We Don't Even Have an Entrance Strategy

John Glaser:

Is the goal to bomb the Assad regime’s stockpiles of chemical weapons so that he can never again use them on his own people? According to Mark Thompson at Time, taking out Syria’s chemical weapons caches “is fraught with perils,” because not only is the U.S. unsure of where they are located, but bombing them could create “plumes of deadly vapors that could kill civilians downwind of such attacks.” If Obama takes this route, he’ll kill more civilians with chemical weapons than would have died without a U.S. military response.

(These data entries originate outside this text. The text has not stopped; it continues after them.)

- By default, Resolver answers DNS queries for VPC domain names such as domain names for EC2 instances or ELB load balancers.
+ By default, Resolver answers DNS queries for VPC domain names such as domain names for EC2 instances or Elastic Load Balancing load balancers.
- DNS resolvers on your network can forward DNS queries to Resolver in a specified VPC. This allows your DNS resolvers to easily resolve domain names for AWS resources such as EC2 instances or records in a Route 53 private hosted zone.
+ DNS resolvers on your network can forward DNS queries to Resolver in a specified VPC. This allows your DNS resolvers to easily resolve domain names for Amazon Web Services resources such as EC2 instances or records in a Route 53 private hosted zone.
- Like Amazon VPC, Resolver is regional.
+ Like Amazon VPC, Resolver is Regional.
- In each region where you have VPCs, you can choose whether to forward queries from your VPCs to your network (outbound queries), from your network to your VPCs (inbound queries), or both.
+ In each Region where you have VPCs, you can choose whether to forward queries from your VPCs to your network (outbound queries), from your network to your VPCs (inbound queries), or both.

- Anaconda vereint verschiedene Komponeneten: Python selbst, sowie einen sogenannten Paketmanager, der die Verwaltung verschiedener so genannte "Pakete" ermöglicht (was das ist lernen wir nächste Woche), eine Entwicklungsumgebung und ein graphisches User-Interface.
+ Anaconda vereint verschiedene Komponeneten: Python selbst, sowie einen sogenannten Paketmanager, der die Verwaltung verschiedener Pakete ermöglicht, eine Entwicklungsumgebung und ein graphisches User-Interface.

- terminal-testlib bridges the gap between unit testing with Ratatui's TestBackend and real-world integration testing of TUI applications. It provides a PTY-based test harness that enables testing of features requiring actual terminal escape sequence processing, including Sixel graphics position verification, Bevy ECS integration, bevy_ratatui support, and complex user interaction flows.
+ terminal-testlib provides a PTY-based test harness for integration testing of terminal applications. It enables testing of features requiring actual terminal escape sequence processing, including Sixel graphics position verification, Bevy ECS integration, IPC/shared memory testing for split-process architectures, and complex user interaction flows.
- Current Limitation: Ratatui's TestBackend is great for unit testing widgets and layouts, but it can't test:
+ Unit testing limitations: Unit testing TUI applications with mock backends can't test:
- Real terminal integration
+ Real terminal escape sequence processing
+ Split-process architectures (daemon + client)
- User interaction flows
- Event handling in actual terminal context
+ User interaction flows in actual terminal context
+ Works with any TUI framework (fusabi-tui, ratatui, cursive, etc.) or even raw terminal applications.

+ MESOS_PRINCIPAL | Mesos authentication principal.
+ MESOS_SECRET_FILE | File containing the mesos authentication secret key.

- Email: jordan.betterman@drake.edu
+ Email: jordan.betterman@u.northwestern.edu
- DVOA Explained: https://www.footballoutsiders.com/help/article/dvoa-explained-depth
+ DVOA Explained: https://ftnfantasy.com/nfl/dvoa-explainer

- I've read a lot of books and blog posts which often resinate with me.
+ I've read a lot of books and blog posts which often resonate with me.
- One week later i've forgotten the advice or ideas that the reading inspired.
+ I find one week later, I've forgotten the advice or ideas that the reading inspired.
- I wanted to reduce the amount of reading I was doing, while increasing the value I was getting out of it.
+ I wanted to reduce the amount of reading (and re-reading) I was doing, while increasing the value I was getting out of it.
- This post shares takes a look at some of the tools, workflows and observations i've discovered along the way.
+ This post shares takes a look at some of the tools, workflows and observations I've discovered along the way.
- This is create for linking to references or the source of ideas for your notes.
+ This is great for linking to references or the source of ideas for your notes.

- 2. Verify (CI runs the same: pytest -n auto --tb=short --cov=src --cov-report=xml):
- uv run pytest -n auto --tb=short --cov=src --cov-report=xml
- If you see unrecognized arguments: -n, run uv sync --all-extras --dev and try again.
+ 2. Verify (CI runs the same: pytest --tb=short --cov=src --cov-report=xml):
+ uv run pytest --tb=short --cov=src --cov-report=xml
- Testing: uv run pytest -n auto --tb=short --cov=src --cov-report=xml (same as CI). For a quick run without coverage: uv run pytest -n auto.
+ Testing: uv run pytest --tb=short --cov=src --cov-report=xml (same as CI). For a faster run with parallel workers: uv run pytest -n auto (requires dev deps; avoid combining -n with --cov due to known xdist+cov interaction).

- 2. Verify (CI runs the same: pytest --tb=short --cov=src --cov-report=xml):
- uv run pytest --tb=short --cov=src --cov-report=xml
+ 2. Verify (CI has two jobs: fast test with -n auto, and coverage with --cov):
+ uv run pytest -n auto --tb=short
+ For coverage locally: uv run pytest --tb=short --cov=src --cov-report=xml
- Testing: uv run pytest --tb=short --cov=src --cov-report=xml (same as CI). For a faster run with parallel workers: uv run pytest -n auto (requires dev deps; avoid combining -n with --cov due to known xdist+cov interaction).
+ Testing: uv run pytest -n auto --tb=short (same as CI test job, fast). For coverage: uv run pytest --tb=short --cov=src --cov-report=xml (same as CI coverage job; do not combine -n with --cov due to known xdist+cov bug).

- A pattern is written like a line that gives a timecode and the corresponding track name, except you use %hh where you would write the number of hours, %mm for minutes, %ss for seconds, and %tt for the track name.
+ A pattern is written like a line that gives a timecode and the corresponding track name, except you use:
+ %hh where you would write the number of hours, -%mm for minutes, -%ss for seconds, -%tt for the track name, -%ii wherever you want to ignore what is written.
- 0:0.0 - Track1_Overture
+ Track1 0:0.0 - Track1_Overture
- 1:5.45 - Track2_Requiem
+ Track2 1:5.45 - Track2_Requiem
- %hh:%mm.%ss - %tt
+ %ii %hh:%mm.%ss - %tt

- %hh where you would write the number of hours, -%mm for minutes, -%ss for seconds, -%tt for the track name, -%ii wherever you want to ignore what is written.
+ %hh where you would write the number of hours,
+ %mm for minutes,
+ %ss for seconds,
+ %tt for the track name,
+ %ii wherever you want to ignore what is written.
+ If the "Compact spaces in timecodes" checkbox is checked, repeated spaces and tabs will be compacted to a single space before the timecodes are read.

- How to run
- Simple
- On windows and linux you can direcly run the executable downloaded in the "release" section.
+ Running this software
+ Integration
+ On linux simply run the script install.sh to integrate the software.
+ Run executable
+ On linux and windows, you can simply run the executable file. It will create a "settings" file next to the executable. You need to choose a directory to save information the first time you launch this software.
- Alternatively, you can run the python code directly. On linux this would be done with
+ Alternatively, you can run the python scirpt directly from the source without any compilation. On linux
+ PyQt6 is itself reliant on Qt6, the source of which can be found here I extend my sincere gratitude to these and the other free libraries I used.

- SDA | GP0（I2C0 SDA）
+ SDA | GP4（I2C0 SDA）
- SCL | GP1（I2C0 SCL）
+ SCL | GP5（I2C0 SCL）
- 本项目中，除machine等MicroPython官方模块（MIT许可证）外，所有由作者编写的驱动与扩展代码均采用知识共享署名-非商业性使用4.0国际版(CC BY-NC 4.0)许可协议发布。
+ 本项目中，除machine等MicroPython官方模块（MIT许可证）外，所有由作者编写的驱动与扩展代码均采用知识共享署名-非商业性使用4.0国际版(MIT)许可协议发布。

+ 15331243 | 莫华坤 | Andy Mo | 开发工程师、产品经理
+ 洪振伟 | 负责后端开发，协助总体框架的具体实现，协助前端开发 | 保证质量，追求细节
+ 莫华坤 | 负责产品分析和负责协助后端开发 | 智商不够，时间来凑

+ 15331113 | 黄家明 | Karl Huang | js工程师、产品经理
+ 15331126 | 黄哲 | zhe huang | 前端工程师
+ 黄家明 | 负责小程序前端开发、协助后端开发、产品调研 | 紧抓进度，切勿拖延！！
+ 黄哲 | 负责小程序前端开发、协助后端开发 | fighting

Instead, Obama may target “military, and command and control, targets — including artillery and missile units that could be used to launch chemical weapons — instead of the bunkers believed to contain them.” Ok, and what appreciable effect will this have? On the one hand, such strikes wouldn’t amount to leveling Assad’s entire military infrastructure since Obama is intent to “maintain the functions of the state” in order to avoid a power vacuum that would boost the al-Qaeda-linked rebels and possibly allow them to get their hands on Assad’s chemical weapons (which they have said they would use). As Phil Giraldi, former CIA intelligence officer, told me back in March, “Obama has come around to the view that regime change is more fraught with dangers than letting Assad remain.”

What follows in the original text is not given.